If reading the second to last paragraph doesn't give you
pause...
(*SHRUG*)
There is one problem with the entirely justified if
self-interested media squawking about the Justice Department’s snooping into
the phone records of multiple Associated Press reporters and Fox News’s James
Rosen.
The problem is that what the AP reporters and Rosen did
arguably violates the letter of the law.
The search warrant in the Rosen case cites Section 793(d)
of Title 18 of the U.S. Code.
Section 793(d) says that a person lawfully in possession
of information that the government has classified as secret who turns it over
to someone not lawfully entitled to posses it has committed a crime.

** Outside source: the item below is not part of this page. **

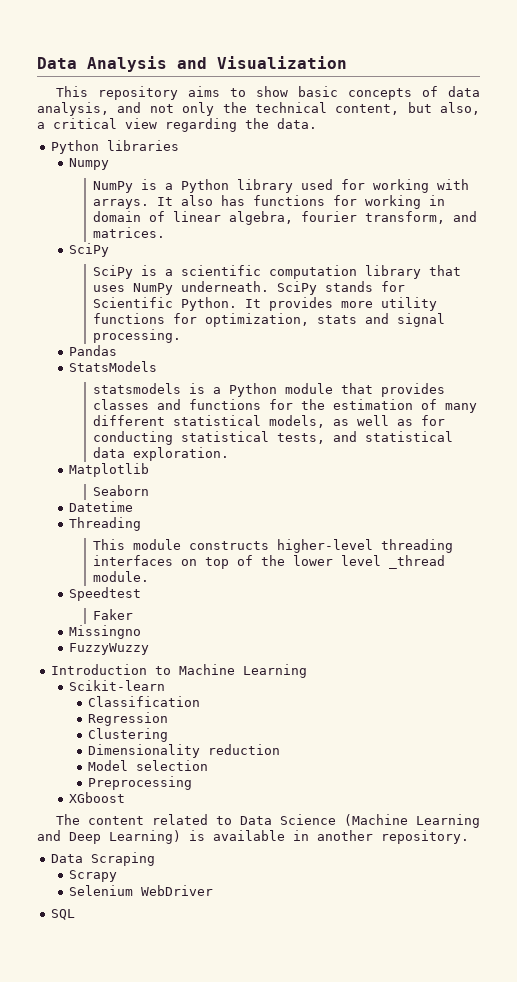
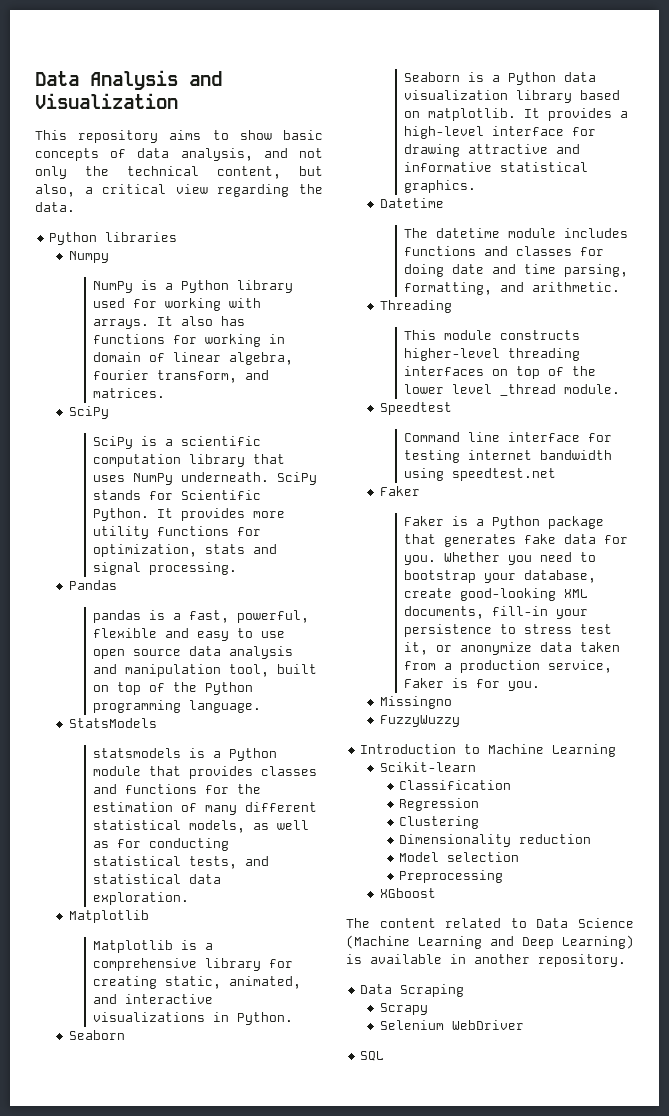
(118, 350) none -> [93,610,310,623] [93,628,286,641] [93,646,294,659] [93,664,318,677] [93,682,254,695] [93,700,262,713] // pandas is a fast, powerful, flexible and easy to use open source data analysis and manipulation tool, built on top of the Python programming language.
[93,485,150,496] [69,501,134,512] Seaborn // Datetime -> [93,940,214,953] [93,958,294,971] [93,976,302,989] [93,994,214,1004] [93,1012,294,1025] [68,1030,125,1040] [404,72,597,85] [404,90,621,103] [404,108,629,121] [404,126,597,139] [404,144,581,157] [404,162,589,172] [404,180,477,193] [379,198,444,208] [404,228,629,238] [404,246,605,256] [404,264,629,277] [404,282,621,295] Matplotlib is a comprehensive library for creating static, animated, and interactive visualizations in Python. // Seaborn // Seaborn is a Python data visualization library based on matplotlib. It provides a high-level interface for drawing attractive and informative statistical graphics. // Datetime // The datetime module includes functions and classes for doing date and time parsing, formatting, and arithmetic.
[93,609,134,620] Faker -> [404,432,613,442] [404,450,613,463] [404,468,557,481] [379,486,420,496] [404,516,605,529] [404,534,629,547] [404,552,597,565] [404,570,597,583] [404,588,589,601] [404,606,589,619] [404,624,613,637] [404,642,621,655] [404,660,613,673] [404,678,541,691] Command line interface for testing internet bandwidth using speedtest.net // Faker // Faker is a Python package that generates fake data for you. Whether you need to bootstrap your database, create good-looking XML documents, fill-in your persistence to stress test it, or anonymize data taken from a production service, Faker is for you.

That might cover Rosen’s source.
Section 793(g) is a conspiracy count that says that
anyone who conspires to help the source do that has committed the same crime.
That would be the reporter.
It sounds as though this law criminalizes a lot of
journalism. You might wonder how such a law ever got passed and why, for the
last 90 years, it has very seldom produced prosecutions and investigations of
journalists.
The answer: This is the Espionage Act of 1917, passed two
months after the United States entered World War I.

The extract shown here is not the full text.